In most cases, the DNA polymerase adds nucleotides in the direction of 5′ to 3′ amplification. The enzymes are capable of continuously adding nucleotides to the expanding strand on the leading strand, which is a characteristic of the leading strand. Because the strand is flowing in the direction of 5′ to 3′, the expansion of the chain of the freshly synthesised strand of DNA is halted when it reaches the 5′ terminus of the strand, which is the 5′ terminal of the strand. The replication fork is the point at which the synthesis of yet another DNA begins.

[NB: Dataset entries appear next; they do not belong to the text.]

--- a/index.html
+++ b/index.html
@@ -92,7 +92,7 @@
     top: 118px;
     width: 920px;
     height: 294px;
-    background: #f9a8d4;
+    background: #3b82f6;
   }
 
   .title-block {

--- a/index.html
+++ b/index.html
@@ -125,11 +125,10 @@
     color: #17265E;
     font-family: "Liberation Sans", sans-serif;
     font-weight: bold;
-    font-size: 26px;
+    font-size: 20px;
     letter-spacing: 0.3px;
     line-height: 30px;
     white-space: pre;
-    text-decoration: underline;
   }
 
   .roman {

In double-stranded DNA, this fork is the point where the unwinding process begins, which is critical in the synthesis of new strands of DNA on the parent strands of the double-stranded DNA. During the transition from the single-stranded to double-stranded state, DNA polymerase can link nucleotides present on the trailing strand together. However, when the synthesis reaches the 5′ terminal of the RNA primer of the stretch of DNA that has already been synthesised, the synthesis is terminated. A result of this is that DNA is not continuously synthesised at the lagging strand, with long segments of DNA being produced as Okazaki fragments as a result of this.

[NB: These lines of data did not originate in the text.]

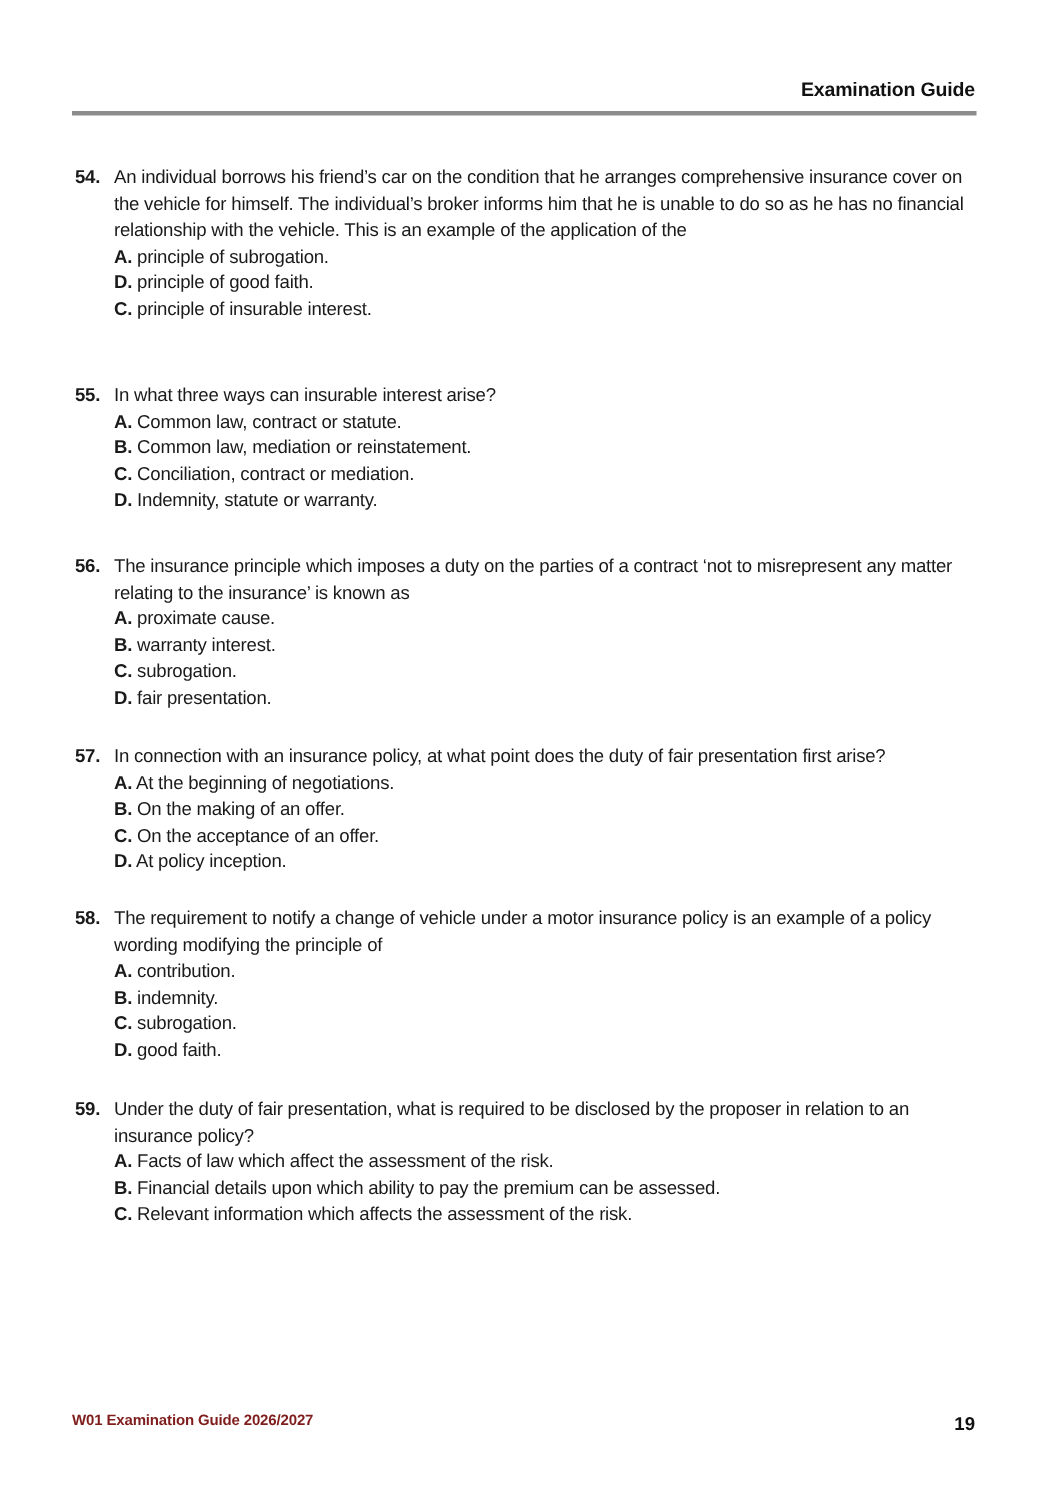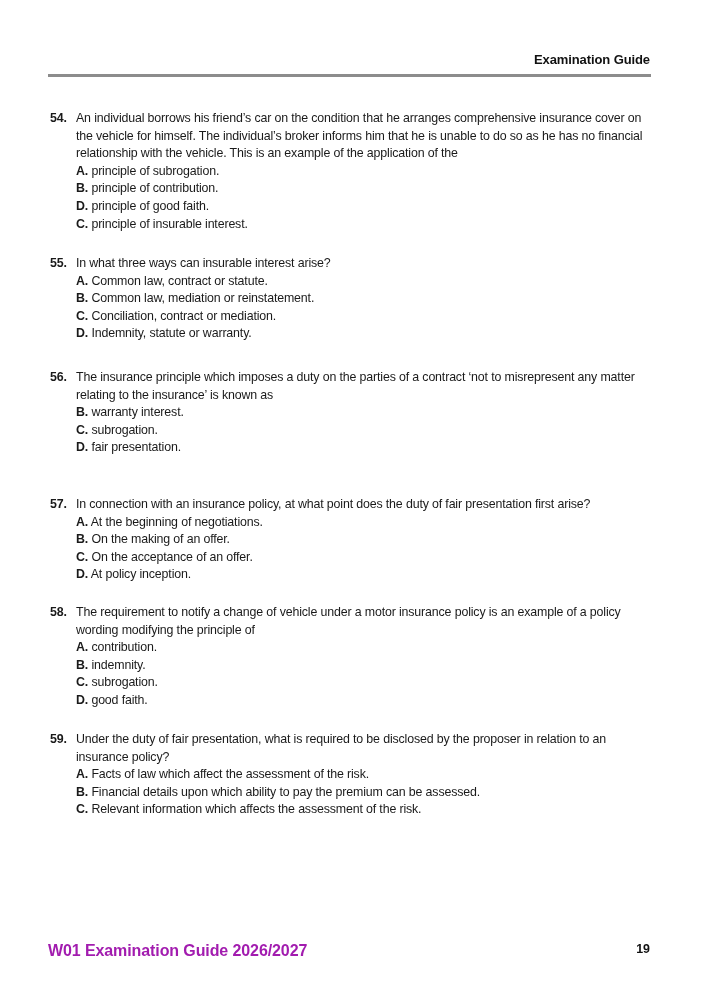--- a/index.html
+++ b/index.html
@@ -87,7 +87,6 @@
       <span class="q-num">54.</span>
       <div class="q-text"><span>An individual borrows his friend’s car on the condition that he arranges comprehensive insurance cover on the vehicle for himself.  The individual’s broker informs him that he is unable to do so as he has no financial relationship with the vehicle.  This is an example of the application of the</span><b></b><span></span></div>
       <div class="option"><span class="letter">A.</span> <span>principle of subrogation.</span></div>
-      <div class="option"><span class="letter">B.</span> <span>principle of contribution.</span></div>
       <div class="option"><span class="letter">D.</span> <span>principle of good faith.</span></div>
       <div class="option"><span class="letter">C.</span> <span>principle of insurable interest.</span></div>
     </div>

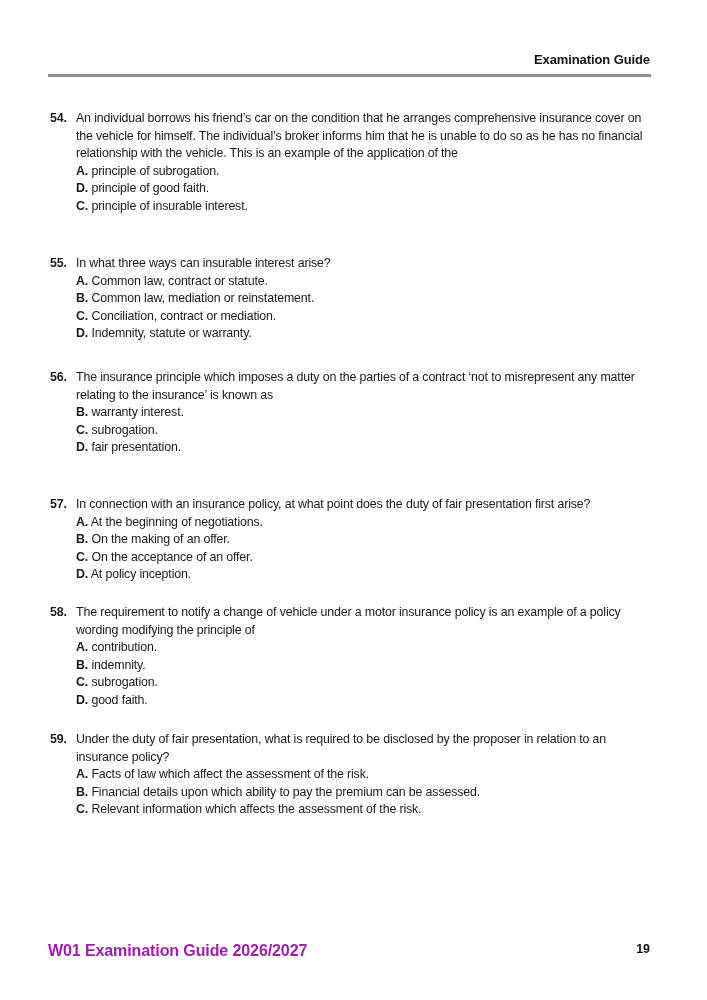--- a/index.html
+++ b/index.html
@@ -107,6 +107,7 @@
     <div class="question">
       <span class="q-num">56.</span>
       <div class="q-text"><span>The insurance principle which imposes a duty on the parties of a contract ‘not to misrepresent any matter relating to the insurance’ is known as</span><b></b><span></span></div>
+      <div class="option"><span class="letter">A.</span> <span>proximate cause.</span></div>
       <div class="option"><span class="letter">B.</span> <span>warranty interest.</span></div>
       <div class="option"><span class="letter">C.</span> <span>subrogation.</span></div>
       <div class="option"><span class="letter">D.</span> <span>fair presentation.</span></div>

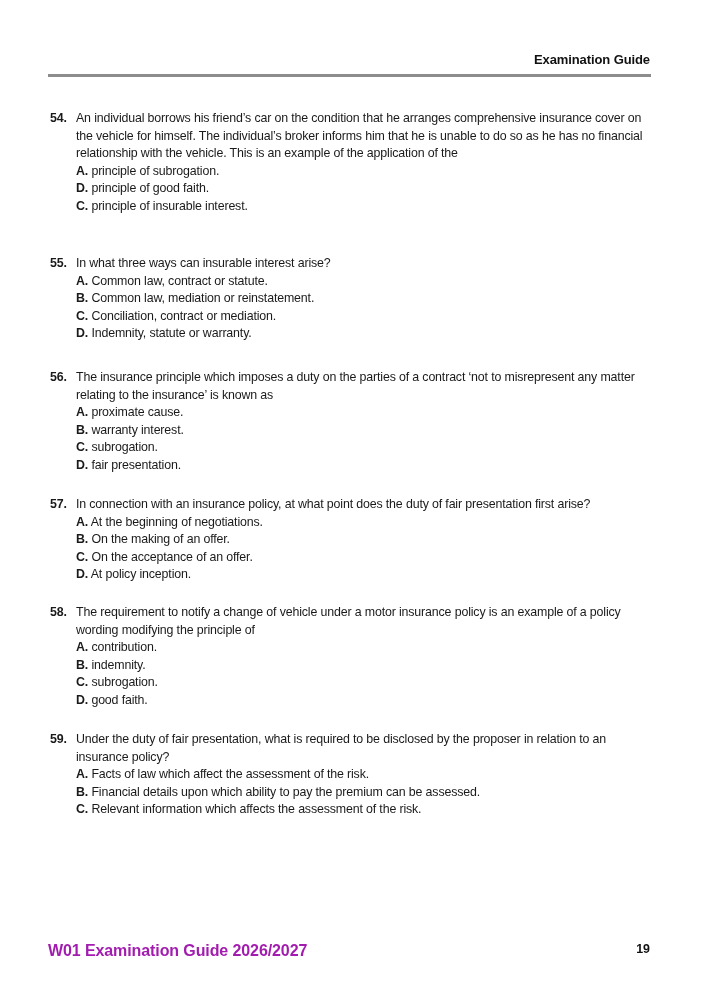--- a/index.html
+++ b/index.html
@@ -58,9 +58,9 @@
       position: absolute;
       left: 48px;
       top: 942px;
-      font-size: 16px;
+      font-size: 10px;
       font-weight: bold;
-      color: #a21caf;
+      color: #7f1d1d;
       letter-spacing: -0.1px;
     }
     .footer-right {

Formation of the Okazaki Fragments

In order for the DNA polymerase to synthesise a section and then wait for the helicase to open up more of the DNA helix upstream, Okazaki fragments are generated on the lagging strand of the DNA polymerase’s reaction. Following the helicase’s opening up of the DNA, the primase enters and places a new complementary RNA primer, which allows the DNA polymerase to join the DNA and generate the new Okazaki fragment.

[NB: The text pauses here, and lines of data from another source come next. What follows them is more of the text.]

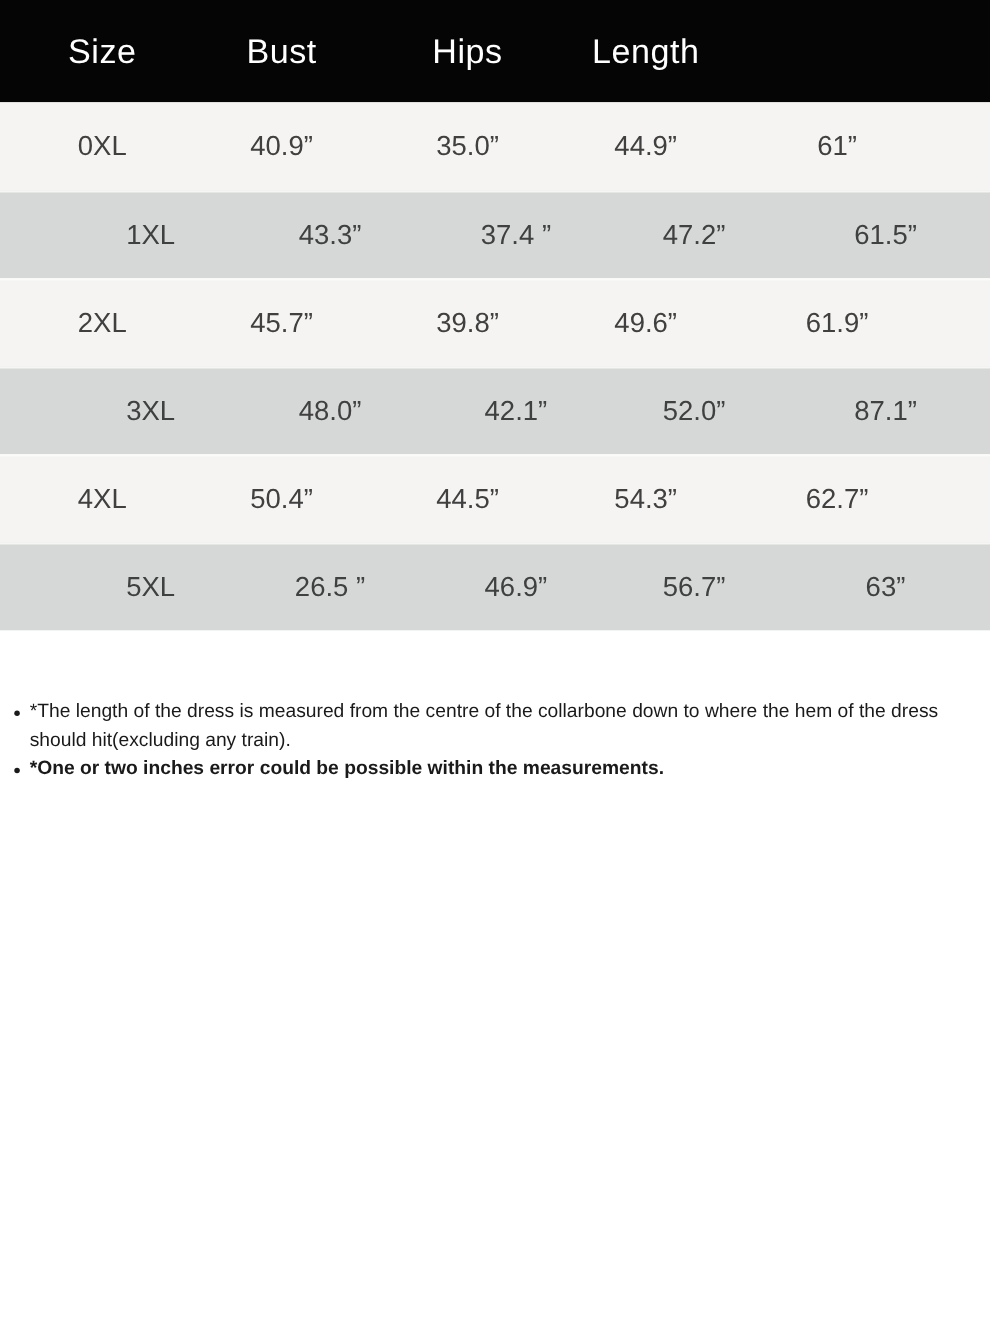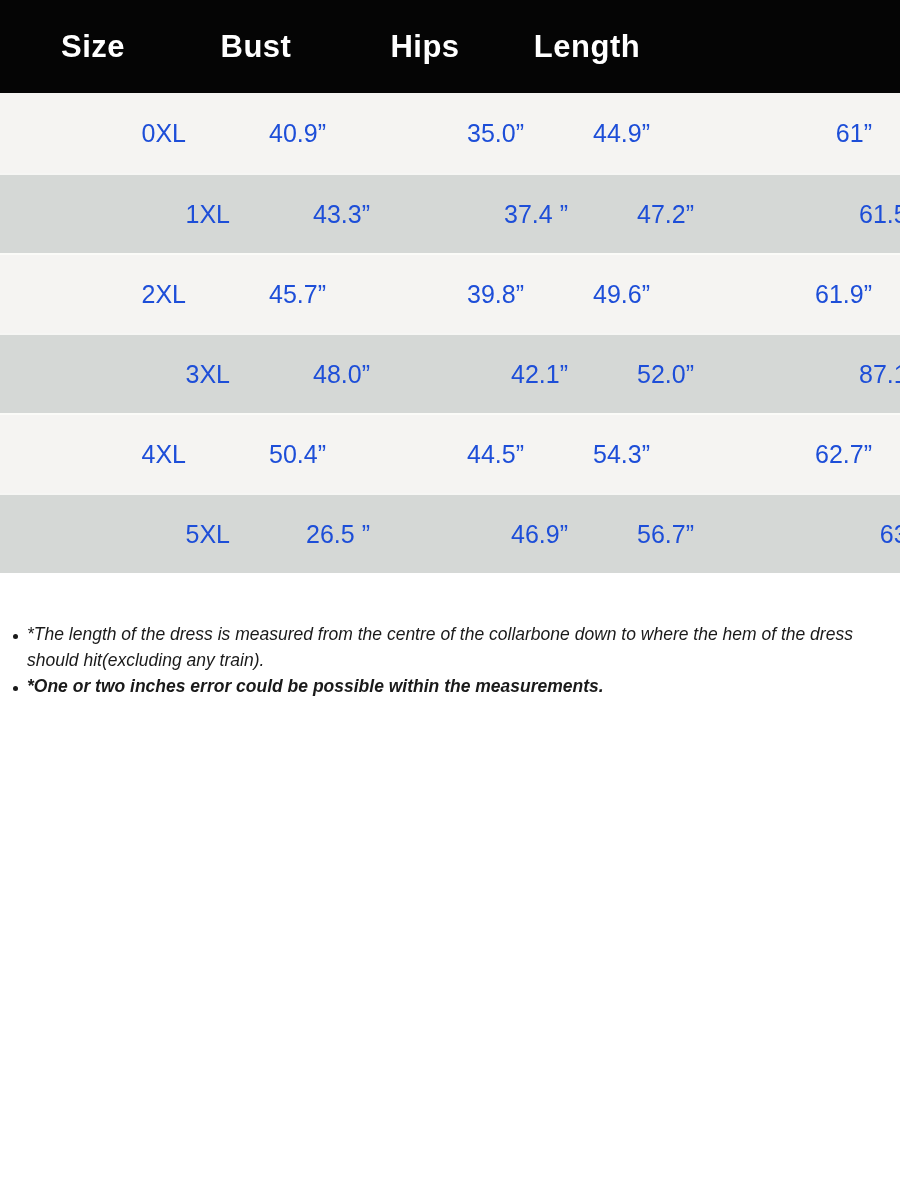--- a/index.html
+++ b/index.html
@@ -20,7 +20,7 @@
   }
   .th {
     color:#ffffff;
-    font-weight:700;
+    font-weight:400;
     font-size:31px;
     text-align:center;
     letter-spacing:0.5px;

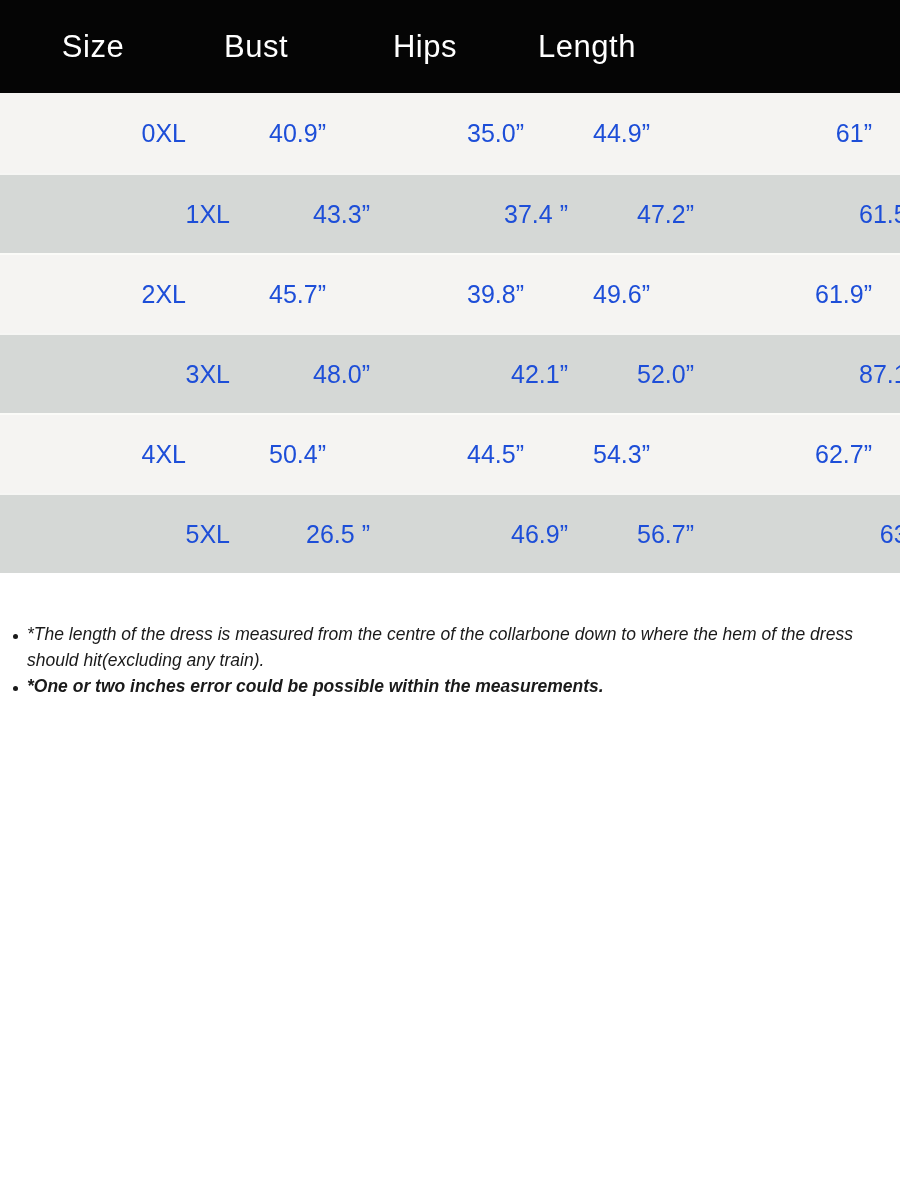--- a/index.html
+++ b/index.html
@@ -31,8 +31,8 @@
   .tr + .tr { border-top:2px solid rgba(251,251,249,0.85); }
   .td {
     font-size:25px;
-    color:#1d4ed8;
-    text-align:right;
+    color:#404040;
+    text-align:center;
   }
 
   

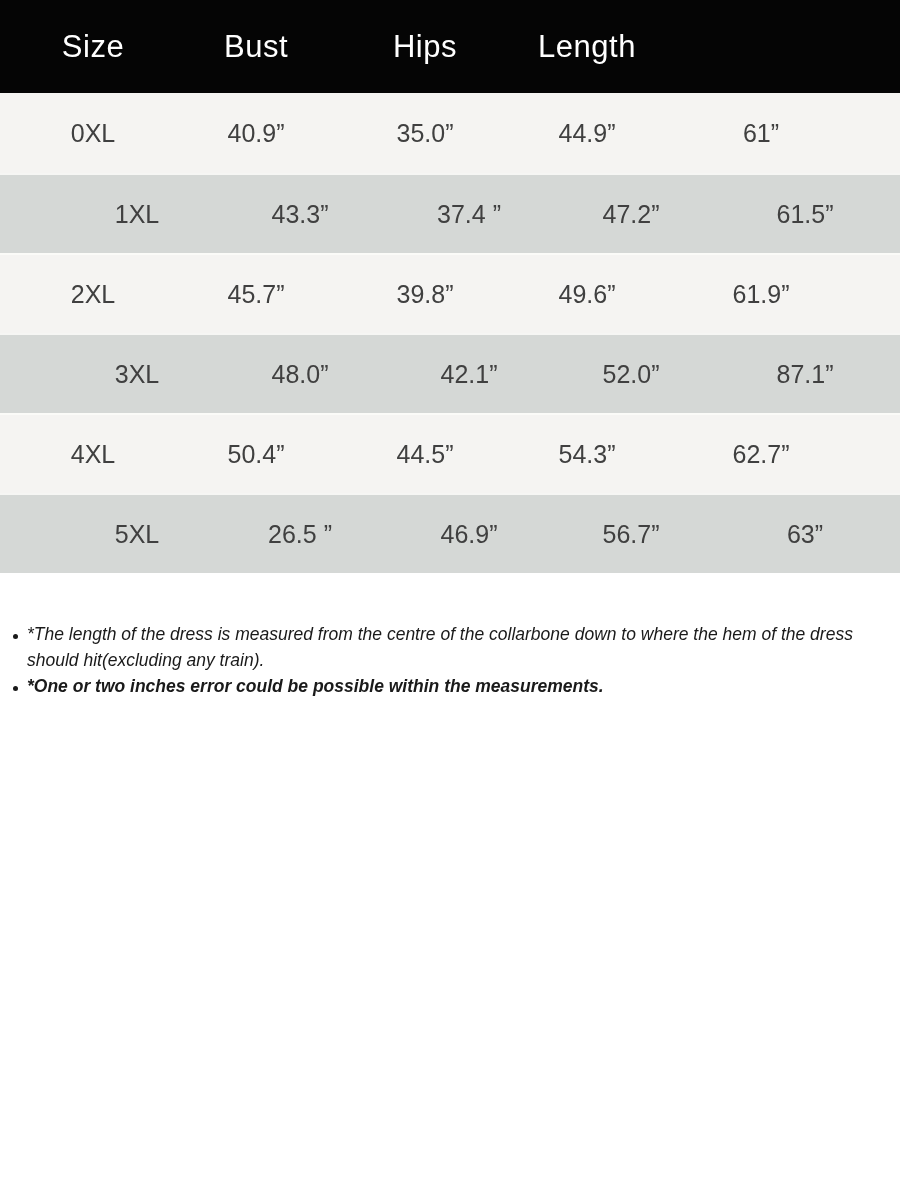--- a/index.html
+++ b/index.html
@@ -36,7 +36,7 @@
   }
 
   
-  .notes { margin-top:48px; padding-right:14px;font-style:italic; }
+  .notes { margin-top:60px; padding-right:14px; }
   .note {
     position:relative;
     padding-left:27px;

Function of Okazaki Fragments 

Although it is orientated in the opposite direction of the leading strand, Okazaki fragments are essential for the DNA polymerase to be able to synthesise the lagging strand successfully. A kind of DNA polymerase known as DNA polymerase enters the cell and eliminates the RNA primers, allowing DNA to take their place. Once replication has taken place, the Okazaki fragments should be joined together to form a single continuous strand. This is accomplished through the action of the DNA ligase, which binds the sugar-phosphate backbone of the Okazaki fragments together. This allows for the replication of two identical daughter DNA strands that are continuous throughout the process.

When a parent cell divides to produce two daughter cells, it is critical that the DNA of both daughter cells be replicated before cell division can take place. This ensures that both daughter cells receive the same genetic material. Cell division in unicellular entities could be a means of asexual reproduction, whereas cell division in multicellular entities is essential for the repair and expansion of the entity as well as for the generation of cells required for sexual reproduction in multicellular entities.

Use of  Okazaki Fragments 

Okazaki fragments are small portions of DNA that are generated during the replication of DNA when the lagging strand undergoes discontinuous synthesis for a short period of time. It is required for cell division because it enables for the synthesis of both daughter strands that are required for cell division.

As the DNA polymerase is not correctly oriented for continuous synthesis, the Okazaki fragments serve to allow the polymerase to synthesise the lagging strands in the segments, which would otherwise be impossible.

Conclusion

When a cell divides, the genetic information contained in the lengthy strands of DNA that make up the cell is replicated by enzymes known as DNA polymerases, which are found in every cell in the body.Okazaki fragments are small segments of DNA that are formed when the lagging strand undergoes discontinuous replication, as in the case of a DNA strand break.It is required for cell division because it enables for the synthesis of both daughter strands that are required for cell division.Okazaki fragments are generated on the lagging strand of the DNA polymerase’s reaction.Although it is orientated in the opposite direction of the leading strand, Okazaki fragments are essential for the DNA polymerase to be able to synthesise the lagging strand successfully.